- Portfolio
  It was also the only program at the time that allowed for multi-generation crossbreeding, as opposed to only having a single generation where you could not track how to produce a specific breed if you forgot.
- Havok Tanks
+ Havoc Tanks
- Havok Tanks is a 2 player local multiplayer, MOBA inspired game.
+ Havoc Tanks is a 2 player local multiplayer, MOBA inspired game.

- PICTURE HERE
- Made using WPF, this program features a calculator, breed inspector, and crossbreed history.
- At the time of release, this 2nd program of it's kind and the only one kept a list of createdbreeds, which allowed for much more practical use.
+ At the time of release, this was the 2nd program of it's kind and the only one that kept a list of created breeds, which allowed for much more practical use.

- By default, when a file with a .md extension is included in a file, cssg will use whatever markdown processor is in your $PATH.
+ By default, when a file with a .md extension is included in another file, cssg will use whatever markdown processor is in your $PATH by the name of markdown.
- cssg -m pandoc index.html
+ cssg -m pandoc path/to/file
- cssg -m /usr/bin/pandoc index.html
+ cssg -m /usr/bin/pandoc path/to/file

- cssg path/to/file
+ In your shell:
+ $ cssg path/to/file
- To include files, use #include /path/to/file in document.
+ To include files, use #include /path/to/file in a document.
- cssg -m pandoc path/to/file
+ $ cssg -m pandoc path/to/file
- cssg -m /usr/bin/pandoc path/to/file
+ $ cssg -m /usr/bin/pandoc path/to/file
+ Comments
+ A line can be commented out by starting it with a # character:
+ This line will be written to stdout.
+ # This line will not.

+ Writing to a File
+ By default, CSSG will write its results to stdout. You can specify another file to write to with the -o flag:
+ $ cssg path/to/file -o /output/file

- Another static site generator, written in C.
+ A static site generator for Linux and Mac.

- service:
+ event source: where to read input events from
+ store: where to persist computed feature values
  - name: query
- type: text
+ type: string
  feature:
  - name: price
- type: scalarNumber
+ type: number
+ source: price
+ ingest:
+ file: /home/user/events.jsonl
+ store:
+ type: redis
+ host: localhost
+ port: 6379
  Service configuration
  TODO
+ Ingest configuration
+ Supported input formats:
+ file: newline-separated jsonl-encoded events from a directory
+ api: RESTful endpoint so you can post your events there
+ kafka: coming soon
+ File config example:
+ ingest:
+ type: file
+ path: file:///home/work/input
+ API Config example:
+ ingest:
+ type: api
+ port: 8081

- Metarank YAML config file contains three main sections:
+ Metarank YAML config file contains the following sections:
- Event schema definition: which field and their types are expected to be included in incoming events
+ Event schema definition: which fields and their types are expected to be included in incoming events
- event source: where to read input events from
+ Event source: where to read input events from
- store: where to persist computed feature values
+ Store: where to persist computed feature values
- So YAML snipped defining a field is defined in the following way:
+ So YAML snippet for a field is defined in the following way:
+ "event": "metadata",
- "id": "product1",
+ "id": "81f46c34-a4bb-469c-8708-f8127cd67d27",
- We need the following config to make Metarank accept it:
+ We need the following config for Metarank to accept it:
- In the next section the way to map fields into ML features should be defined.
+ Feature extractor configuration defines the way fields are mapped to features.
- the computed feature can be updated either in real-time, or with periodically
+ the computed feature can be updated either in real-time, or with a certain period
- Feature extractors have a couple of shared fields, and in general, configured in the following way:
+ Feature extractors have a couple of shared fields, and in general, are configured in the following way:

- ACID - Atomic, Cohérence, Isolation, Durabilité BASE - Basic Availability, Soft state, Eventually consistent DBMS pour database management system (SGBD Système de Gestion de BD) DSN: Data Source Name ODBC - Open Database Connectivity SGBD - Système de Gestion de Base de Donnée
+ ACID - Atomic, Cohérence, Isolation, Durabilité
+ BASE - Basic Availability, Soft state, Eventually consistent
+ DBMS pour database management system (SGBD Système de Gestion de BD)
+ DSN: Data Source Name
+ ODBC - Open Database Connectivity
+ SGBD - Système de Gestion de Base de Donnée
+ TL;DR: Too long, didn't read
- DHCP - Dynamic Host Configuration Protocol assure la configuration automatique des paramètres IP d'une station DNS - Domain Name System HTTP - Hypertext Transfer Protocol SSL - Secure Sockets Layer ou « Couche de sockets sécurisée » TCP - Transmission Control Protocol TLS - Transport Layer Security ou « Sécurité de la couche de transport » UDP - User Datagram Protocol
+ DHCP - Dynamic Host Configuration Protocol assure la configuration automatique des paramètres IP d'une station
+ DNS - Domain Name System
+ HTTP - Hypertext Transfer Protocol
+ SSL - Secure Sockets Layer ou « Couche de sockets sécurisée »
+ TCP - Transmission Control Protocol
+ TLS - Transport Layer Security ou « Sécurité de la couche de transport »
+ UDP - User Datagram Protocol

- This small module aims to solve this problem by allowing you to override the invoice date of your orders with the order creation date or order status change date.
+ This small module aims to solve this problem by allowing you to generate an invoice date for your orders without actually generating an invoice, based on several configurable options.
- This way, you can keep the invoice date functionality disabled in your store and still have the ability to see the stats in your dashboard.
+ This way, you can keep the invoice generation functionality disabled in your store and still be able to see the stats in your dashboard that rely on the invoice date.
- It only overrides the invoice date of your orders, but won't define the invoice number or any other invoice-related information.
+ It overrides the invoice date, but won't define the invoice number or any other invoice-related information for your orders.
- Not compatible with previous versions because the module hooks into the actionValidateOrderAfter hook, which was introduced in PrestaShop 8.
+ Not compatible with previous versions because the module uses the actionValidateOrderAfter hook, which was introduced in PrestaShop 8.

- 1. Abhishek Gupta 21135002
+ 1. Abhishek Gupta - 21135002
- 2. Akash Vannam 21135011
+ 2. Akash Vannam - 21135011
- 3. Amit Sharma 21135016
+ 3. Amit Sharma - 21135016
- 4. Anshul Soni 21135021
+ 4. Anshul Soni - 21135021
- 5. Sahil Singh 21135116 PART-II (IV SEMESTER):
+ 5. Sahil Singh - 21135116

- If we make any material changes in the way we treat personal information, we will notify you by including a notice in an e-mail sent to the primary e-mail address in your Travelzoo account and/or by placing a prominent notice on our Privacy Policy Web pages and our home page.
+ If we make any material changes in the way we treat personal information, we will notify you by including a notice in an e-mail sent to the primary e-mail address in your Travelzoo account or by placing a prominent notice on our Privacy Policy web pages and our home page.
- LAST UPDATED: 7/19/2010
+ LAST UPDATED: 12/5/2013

****************

Look through the listing above and copy each line where the string "Donnée" occurs.

Solution to this exercise:
- ACID - Atomic, Cohérence, Isolation, Durabilité BASE - Basic Availability, Soft state, Eventually consistent DBMS pour database management system (SGBD Système de Gestion de BD) DSN: Data Source Name ODBC - Open Database Connectivity SGBD - Système de Gestion de Base de Donnée
+ SGBD - Système de Gestion de Base de Donnée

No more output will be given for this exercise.